Effect of Blinatumomab on Minimal Residual Disease (MRD) in Diffuse Large B-Cell Lymphoma (DLBCL) Subjects Post Autologous Hematopoietic Stem Cell Transplantation (aHSCT)

• ClinicalTrials.gov Identifier: NCT03298412
• Recruitment Status: Terminated
• First Posted: October 2, 2017
• Results First Posted: September 11, 2020
• Last Update Posted: September 11, 2020
• Sponsor: Amgen
• Information provided by (Responsible Party): Amgen

• Study Type: Interventional
• Study Design: Allocation: N/A; Intervention Model: Single Group Assignment; Masking: None (Open Label); Primary Purpose: Treatment
• Condition: High-risk Diffuse Large B-cell Lymphoma
• Intervention: Drug: Blinatumomab
• Enrollment: 10

Participant Flow

Recruitment Details	The study enrolled participants from Australia, France, Greece, Italy, Switzerland, and the United States. The first participant enrolled on 23 May 2018, and the last participant enrolled on 05 August 2019.
Pre-assignment Details	The study included a Screening period (up to 28 days), and a run-in period of up to 24 months to evaluate minimal residual disease (MRD) status and assess eligibility for treatment assignment.
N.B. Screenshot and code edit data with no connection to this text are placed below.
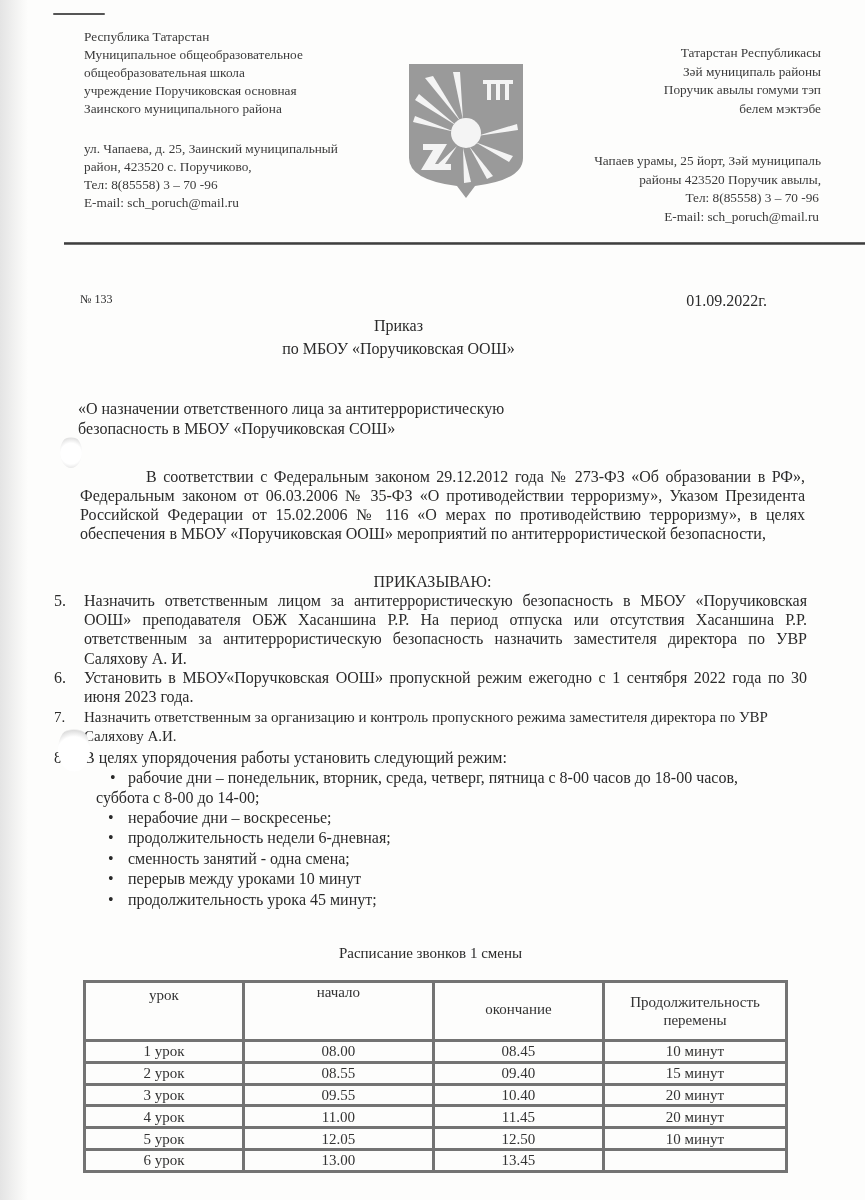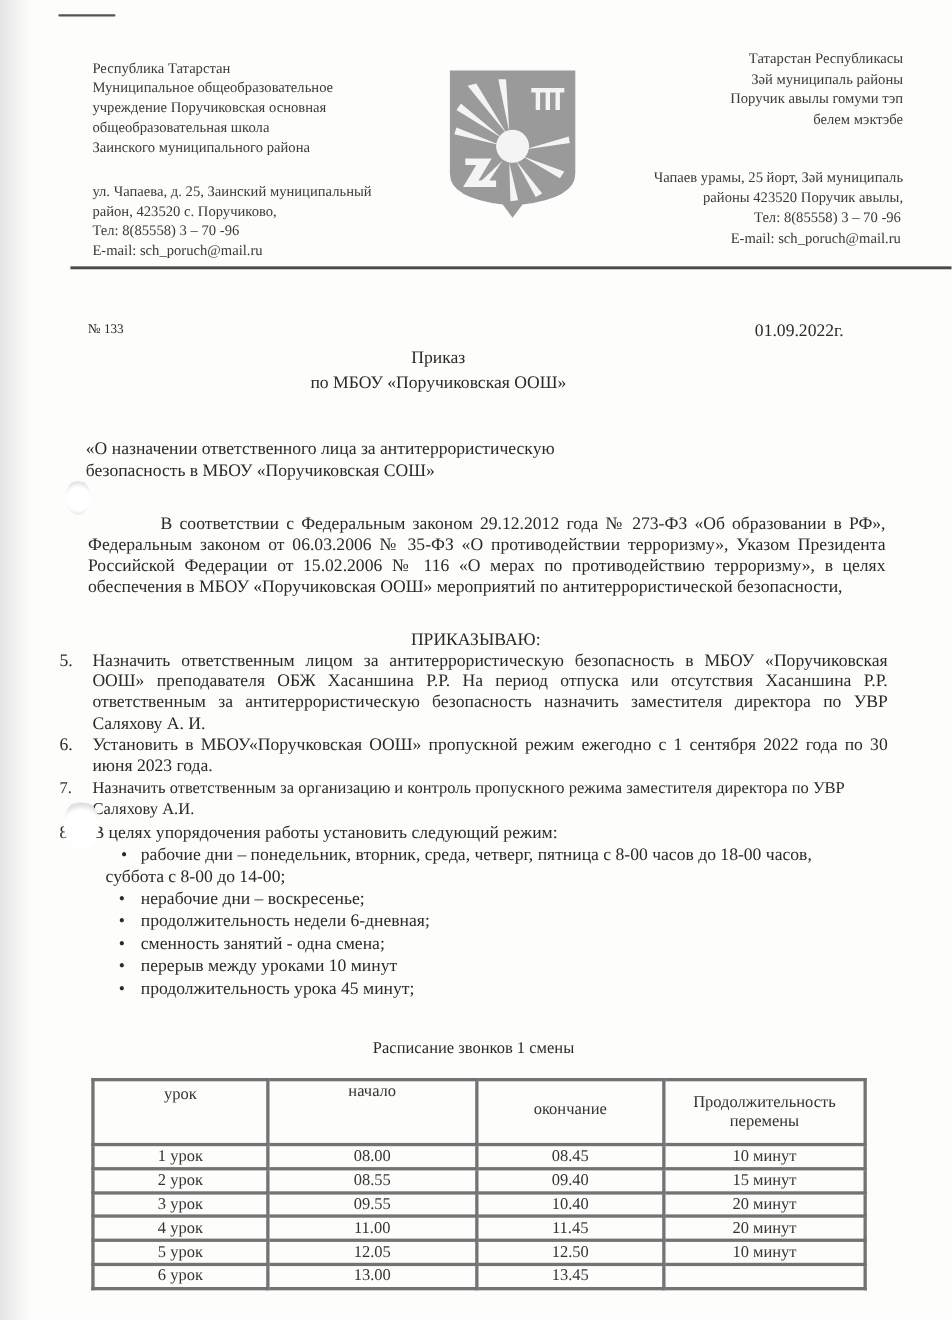--- a/index.html
+++ b/index.html
@@ -13,21 +13,21 @@
   .page { position: absolute; inset: 0; }
   .scan-edge {
     position: absolute; left: 0; top: 0; width: 28px; height: 1200px;
     background: linear-gradient(to right, #e4e4e4, #f6f6f5 70%, #fdfdfc);
   }
   .corner-mark {
     position: absolute; left: 53px; top: 13px; width: 52px; height: 2px;
     background: #555; border-radius: 1px;
   }
   .hdr-left {
-    position: absolute; left: 84px; top: 53px; width: 310px;
+    position: absolute; left: 84px; top: 28px; width: 310px;
     font-size: 13.3px; line-height: 18px; color: #3a3a3a;
   }
   .hdr-left .addr { margin-top: 22px; text-align: justify; text-align-last: left; }
   .hdr-right {
     position: absolute; right: 44px; top: 44px; width: 260px;
     font-size: 13.3px; line-height: 18.5px; text-align: right; color: #3a3a3a;
   }
   .hdr-right .addr { margin-top: 34px; }
   .hdr-right .addr div:nth-child(3), .hdr-right .addr div:nth-child(4) { padding-right: 2px; }
   .emblem { position: absolute; left: 405px; top: 60px; width: 122px; height: 140px; }
@@ -77,22 +77,22 @@
 </head>
 <body>
 
 <div class="page">
   <div class="scan-edge"></div>
   <div class="corner-mark"></div>
 
   <div class="hdr-left">
     <div>Республика Татарстан</div>
     <div>Муниципальное общеобразовательное</div>
+    <div>общеобразовательная школа</div>
     <div>учреждение Поручиковская основная</div>
-    <div>общеобразовательная школа</div>
     <div>Заинского муниципального района</div>
     <div class="addr">
       <div>ул. Чапаева, д. 25,  Заинский муниципальный</div>
       <div>район, 423520 с. Поручиково,</div>
       <div>Тел: 8(85558) 3 – 70 -96</div>
       <div>E-mail:  sch_poruch@mail.ru</div>
     </div>
   </div>
 
   <svg class="emblem" viewBox="0 0 122 140">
Arm/Group Title	Blinatumomab
Arm/Group Description	After a run-in period of up to 24 months to evaluate MRD status and assess eligibility for treatment assignment, participants received blinatumomab intravenous (IV) infusion at an initial dose of 9 μg/day for the first 7 days of treatment, escalated (dose-step) to 28 μg/day starting on Day 8 (Week 2), followed by a dose-step to 112 μg/day starting on Day 15 (Week 3) and continuing until completion of therapy (Day 57 of Cycle 1). Cycle 1 of blinatumomab treatment is 12 weeks (84 days) in duration and includes 8 weeks (56 days) of blinatumomab IV infusion followed by a 4-week (28-day) treatment-free interval.
Period Title: Run-in Period
Started	10
Completed	1
Not Completed	9
Reason Not Completed
Other, Not Specified	1
Disease Progression	1
Ineligibility Determined	1
Decision by Sponsor	6
Period Title: Treatment Period
Started	1
Completed	1
Not Completed	0

Baseline Characteristics

Arm/Group Title		Blinatumomab
Arm/Group Description		After a run-in period of up to 24 months to evaluate MRD status and assess eligibility for treatment assignment, participants received blinatumomab intravenous (IV) infusion at an initial dose of 9 μg/day for the first 7 days of treatment, escalated (dose-step) to 28 μg/day starting on Day 8 (Week 2), followed by a dose-step to 112 μg/day starting on Day 15 (Week 3) and continuing until completion of therapy (Day 57 of Cycle 1). Cycle 1 of blinatumomab treatment is 12 weeks (84 days) in duration and includes 8 weeks (56 days) of blinatumomab IV infusion followed by a 4-week (28-day) treatment-free interval.
Overall Number of Baseline Participants		10
Baseline Analysis Population Description		All enrolled participants.
Age, Continuous; Mean (Standard Deviation); Unit of measure: Years
	Number Analyzed	10 participants
		48.7 (18.4)
Sex: Female, Male; Measure Type: Count of Participants; Unit of measure: Participants
	Number Analyzed	10 participants
	Female	5 50.0%
	Male	5 50.0%
Race (NIH/OMB); Measure Type: Count of Participants; Unit of measure: Participants
	Number Analyzed	10 participants
	American Indian or Alaska Native	0 0.0%
	Asian	1 10.0%
	Native Hawaiian or Other Pacific Islander	0 0.0%
	Black or African American	0 0.0%
	White	6 60.0%
	More than one race	0 0.0%
	Unknown or Not Reported	3 30.0%

Outcome Measures

1. Primary Outcome

Title	MRD-Negative Rate at the End of Cycle 1
Description	The estimated MRD-negative rate, calculated as the percentage of participants with MRD-negative status after treatment with blinatumomab. MRD-negative status was assessed by positron emission tomography-computed tomography (PET-CT) or computed tomography (CT).
Time Frame	12 weeks (84 days)

Outcome Measure Data

Analysis Population Description

Full analysis set (all participants who received any infusion of blinatumomab).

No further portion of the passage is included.